Your assignment:
Going through the data below, copy out each line where the word "dashboard" shows up.

(Edit tracking data)
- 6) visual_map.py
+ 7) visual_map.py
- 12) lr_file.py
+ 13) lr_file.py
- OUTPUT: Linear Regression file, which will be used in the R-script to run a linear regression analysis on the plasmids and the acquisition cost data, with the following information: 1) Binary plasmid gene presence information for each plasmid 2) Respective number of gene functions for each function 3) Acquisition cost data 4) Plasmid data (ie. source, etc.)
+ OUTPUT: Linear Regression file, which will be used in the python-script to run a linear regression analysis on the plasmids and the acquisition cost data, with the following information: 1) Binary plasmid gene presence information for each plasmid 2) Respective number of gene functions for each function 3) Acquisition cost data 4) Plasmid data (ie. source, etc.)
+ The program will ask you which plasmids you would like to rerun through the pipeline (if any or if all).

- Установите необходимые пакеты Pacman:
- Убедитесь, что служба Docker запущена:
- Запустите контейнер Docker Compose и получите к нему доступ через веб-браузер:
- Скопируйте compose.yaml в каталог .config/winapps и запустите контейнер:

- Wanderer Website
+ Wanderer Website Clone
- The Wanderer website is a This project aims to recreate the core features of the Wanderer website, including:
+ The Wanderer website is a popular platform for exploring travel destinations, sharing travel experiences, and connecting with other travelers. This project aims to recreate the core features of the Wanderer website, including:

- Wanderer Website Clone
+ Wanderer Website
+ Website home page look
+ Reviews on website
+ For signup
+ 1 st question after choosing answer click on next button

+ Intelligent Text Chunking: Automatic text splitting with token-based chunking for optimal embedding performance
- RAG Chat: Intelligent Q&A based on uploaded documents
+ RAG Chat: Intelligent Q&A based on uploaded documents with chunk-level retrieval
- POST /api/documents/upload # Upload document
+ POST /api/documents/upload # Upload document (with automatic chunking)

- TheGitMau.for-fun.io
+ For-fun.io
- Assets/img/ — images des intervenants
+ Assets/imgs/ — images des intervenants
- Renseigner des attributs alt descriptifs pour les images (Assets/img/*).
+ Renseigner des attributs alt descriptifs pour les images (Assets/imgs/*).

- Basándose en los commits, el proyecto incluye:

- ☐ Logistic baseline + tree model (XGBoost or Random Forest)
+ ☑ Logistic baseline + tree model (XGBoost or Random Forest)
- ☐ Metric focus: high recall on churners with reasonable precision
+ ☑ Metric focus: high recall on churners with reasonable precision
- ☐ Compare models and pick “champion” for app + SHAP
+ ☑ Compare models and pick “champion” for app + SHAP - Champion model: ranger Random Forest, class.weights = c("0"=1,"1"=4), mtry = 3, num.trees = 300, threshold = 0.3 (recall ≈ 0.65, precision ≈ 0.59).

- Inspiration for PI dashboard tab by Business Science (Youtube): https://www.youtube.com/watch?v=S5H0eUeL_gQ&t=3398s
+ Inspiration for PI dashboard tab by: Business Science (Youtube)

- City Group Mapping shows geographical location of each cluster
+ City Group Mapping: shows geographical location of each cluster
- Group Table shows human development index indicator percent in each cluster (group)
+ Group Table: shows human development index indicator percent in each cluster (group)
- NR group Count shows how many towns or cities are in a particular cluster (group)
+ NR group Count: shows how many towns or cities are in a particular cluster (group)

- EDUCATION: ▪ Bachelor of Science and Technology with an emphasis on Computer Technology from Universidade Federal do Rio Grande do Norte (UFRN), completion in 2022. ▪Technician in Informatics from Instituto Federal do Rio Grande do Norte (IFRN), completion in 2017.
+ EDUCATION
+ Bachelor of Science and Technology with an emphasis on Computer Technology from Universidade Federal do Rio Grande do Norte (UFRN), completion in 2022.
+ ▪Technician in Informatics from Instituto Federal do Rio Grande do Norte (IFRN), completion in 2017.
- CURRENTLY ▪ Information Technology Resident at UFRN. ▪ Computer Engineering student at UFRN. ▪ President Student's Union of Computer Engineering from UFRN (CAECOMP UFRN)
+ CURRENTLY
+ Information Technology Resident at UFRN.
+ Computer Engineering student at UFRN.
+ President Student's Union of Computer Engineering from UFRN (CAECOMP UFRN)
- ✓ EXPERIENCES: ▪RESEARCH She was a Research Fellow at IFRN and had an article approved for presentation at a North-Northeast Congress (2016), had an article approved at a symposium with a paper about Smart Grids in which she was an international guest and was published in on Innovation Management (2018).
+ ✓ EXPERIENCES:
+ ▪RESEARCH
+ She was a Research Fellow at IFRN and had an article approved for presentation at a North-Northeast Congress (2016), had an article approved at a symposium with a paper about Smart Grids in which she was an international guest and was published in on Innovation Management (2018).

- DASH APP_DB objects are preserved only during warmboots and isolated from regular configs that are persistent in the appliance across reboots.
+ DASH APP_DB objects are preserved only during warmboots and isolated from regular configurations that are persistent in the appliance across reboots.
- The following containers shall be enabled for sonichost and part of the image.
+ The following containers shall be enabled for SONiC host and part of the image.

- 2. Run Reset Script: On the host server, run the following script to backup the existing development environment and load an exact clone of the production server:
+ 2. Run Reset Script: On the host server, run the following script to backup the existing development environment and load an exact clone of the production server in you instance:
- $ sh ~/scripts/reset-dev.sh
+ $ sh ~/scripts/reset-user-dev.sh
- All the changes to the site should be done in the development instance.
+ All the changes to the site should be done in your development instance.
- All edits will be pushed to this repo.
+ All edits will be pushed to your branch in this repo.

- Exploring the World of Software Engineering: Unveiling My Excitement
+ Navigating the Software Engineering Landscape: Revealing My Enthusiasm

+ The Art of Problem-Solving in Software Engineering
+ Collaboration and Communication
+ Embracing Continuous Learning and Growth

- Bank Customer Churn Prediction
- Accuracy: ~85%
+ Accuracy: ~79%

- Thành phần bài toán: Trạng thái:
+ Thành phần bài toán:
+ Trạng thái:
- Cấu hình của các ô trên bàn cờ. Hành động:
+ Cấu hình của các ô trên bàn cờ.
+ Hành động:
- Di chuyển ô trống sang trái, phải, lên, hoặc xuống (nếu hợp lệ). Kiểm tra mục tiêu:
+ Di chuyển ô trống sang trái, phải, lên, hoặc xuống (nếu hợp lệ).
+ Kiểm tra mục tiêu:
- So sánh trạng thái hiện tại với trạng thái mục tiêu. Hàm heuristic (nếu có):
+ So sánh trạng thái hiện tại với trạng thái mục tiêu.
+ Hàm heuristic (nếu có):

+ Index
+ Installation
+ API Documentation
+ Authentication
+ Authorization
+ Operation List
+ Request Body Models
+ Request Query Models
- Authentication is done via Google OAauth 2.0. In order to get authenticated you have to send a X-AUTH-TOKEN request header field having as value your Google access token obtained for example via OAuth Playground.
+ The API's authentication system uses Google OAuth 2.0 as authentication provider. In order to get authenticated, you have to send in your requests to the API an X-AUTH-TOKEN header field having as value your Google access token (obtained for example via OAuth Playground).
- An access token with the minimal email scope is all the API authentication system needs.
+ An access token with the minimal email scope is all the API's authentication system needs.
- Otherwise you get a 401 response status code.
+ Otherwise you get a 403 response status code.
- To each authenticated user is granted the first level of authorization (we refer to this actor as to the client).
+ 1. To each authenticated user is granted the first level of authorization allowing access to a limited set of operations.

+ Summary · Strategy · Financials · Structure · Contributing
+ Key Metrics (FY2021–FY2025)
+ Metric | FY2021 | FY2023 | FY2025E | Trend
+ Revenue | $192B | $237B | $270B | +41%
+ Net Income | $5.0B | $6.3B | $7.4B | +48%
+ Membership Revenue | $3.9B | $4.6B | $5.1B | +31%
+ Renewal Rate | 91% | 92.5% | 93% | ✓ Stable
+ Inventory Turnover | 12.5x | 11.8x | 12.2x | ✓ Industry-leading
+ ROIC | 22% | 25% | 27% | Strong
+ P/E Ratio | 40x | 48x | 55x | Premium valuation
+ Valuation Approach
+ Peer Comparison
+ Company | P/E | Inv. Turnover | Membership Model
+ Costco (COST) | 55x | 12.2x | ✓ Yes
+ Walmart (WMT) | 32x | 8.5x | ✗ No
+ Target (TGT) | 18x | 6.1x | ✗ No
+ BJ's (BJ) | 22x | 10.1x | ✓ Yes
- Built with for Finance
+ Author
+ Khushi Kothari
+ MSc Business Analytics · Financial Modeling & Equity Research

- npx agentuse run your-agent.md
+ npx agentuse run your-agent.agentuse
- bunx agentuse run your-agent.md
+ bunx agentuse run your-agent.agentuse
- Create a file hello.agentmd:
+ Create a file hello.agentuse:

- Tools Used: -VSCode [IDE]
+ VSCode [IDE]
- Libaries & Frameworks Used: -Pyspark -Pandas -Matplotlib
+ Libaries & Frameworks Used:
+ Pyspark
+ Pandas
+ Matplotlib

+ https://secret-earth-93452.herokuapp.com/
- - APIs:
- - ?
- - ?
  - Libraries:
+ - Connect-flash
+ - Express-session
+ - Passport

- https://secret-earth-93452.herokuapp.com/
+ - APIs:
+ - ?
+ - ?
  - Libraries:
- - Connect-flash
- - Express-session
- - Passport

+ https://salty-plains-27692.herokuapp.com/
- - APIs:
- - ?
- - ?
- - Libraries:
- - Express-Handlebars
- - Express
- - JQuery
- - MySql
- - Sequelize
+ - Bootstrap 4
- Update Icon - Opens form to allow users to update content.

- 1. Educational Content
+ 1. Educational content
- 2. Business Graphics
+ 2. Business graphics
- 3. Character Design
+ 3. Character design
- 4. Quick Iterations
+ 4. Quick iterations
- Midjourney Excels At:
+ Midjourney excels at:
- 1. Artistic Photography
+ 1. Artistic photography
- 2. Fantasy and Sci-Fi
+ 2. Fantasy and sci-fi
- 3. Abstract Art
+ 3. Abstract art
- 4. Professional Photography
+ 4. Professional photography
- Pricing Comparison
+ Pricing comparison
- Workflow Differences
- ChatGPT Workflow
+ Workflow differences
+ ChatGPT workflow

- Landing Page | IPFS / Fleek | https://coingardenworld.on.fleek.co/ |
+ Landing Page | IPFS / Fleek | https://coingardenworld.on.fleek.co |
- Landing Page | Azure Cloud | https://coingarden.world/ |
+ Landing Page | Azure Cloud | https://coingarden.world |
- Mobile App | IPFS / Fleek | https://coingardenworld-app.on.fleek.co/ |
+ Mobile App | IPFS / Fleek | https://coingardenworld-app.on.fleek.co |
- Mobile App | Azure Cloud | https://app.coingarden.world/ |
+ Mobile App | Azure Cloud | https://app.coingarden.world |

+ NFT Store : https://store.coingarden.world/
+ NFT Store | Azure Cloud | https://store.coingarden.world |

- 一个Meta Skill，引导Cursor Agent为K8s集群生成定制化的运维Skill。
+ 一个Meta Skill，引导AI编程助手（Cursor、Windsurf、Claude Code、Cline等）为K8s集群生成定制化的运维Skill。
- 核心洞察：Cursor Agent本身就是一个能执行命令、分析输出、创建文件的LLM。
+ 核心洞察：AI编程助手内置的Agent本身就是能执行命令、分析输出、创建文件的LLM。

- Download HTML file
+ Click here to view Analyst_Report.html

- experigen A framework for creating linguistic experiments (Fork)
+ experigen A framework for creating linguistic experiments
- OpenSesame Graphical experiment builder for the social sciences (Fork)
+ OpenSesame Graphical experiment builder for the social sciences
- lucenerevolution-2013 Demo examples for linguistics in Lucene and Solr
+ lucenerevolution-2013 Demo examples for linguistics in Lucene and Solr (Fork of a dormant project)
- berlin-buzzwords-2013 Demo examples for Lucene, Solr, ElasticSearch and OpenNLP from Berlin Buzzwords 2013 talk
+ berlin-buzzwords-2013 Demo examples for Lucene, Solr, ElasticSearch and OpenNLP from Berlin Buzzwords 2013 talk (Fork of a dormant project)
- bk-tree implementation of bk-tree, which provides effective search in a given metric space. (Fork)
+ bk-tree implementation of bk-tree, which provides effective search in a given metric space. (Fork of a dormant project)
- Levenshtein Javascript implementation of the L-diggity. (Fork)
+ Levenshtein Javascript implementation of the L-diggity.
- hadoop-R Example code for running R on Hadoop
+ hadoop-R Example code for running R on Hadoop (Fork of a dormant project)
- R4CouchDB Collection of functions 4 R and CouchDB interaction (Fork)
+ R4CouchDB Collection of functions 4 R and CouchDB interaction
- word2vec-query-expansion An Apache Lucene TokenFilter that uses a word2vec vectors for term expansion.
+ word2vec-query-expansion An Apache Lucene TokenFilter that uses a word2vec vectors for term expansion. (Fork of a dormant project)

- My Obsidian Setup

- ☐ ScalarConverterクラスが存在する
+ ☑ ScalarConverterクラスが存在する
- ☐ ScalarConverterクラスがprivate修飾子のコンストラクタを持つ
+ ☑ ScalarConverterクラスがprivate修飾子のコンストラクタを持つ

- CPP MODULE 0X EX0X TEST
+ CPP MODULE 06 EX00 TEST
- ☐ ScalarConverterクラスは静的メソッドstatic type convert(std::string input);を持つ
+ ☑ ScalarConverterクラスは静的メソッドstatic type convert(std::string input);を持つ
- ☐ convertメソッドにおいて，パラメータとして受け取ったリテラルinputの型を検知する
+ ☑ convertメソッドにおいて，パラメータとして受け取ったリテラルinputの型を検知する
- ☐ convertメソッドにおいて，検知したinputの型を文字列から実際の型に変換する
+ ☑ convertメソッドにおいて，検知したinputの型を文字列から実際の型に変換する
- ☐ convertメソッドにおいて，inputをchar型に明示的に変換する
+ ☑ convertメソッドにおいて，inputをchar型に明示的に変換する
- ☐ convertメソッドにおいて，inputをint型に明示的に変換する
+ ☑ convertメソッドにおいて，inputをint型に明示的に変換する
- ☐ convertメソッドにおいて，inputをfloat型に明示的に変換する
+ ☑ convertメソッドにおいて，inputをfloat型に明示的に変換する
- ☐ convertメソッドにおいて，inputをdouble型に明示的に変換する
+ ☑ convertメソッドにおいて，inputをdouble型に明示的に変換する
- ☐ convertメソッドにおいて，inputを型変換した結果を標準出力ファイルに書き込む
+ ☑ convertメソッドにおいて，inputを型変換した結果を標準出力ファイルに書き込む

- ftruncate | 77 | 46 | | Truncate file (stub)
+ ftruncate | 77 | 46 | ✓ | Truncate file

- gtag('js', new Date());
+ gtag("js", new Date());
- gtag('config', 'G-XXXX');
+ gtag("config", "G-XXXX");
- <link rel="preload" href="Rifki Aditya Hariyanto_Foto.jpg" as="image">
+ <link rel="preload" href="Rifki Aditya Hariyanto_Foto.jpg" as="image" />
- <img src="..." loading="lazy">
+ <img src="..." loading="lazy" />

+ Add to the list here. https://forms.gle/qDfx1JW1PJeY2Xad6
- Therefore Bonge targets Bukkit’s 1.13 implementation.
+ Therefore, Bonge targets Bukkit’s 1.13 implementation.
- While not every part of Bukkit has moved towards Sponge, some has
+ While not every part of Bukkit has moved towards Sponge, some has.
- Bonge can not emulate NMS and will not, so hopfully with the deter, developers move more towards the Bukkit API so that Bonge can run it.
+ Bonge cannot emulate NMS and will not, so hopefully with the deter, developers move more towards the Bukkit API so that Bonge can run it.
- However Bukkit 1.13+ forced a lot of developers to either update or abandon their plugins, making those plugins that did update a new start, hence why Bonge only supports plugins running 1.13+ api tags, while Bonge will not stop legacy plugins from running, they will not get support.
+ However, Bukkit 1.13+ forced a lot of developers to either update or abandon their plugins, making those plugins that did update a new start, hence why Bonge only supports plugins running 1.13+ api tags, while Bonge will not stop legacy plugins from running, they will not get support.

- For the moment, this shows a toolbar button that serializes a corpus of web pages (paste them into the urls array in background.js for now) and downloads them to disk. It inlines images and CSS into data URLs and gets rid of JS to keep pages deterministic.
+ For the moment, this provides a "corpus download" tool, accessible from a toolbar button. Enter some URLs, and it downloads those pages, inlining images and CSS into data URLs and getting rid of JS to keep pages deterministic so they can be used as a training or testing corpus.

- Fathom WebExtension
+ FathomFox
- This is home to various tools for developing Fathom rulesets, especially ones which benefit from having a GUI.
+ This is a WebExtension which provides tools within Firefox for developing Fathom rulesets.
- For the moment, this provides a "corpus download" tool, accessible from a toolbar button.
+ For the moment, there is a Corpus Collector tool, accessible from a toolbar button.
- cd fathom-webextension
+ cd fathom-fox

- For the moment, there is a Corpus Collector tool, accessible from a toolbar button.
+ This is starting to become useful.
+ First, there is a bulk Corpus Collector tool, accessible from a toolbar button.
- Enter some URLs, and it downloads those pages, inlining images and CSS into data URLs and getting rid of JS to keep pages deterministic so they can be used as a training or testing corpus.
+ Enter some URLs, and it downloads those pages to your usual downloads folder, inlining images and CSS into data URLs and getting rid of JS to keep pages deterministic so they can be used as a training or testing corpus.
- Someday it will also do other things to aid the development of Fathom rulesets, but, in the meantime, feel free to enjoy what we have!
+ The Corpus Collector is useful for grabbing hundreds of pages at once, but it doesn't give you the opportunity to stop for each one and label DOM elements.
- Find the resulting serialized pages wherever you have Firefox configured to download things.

Result of this exercise:
- Inspiration for PI dashboard tab by Business Science (Youtube): https://www.youtube.com/watch?v=S5H0eUeL_gQ&t=3398s
+ Inspiration for PI dashboard tab by: Business Science (Youtube)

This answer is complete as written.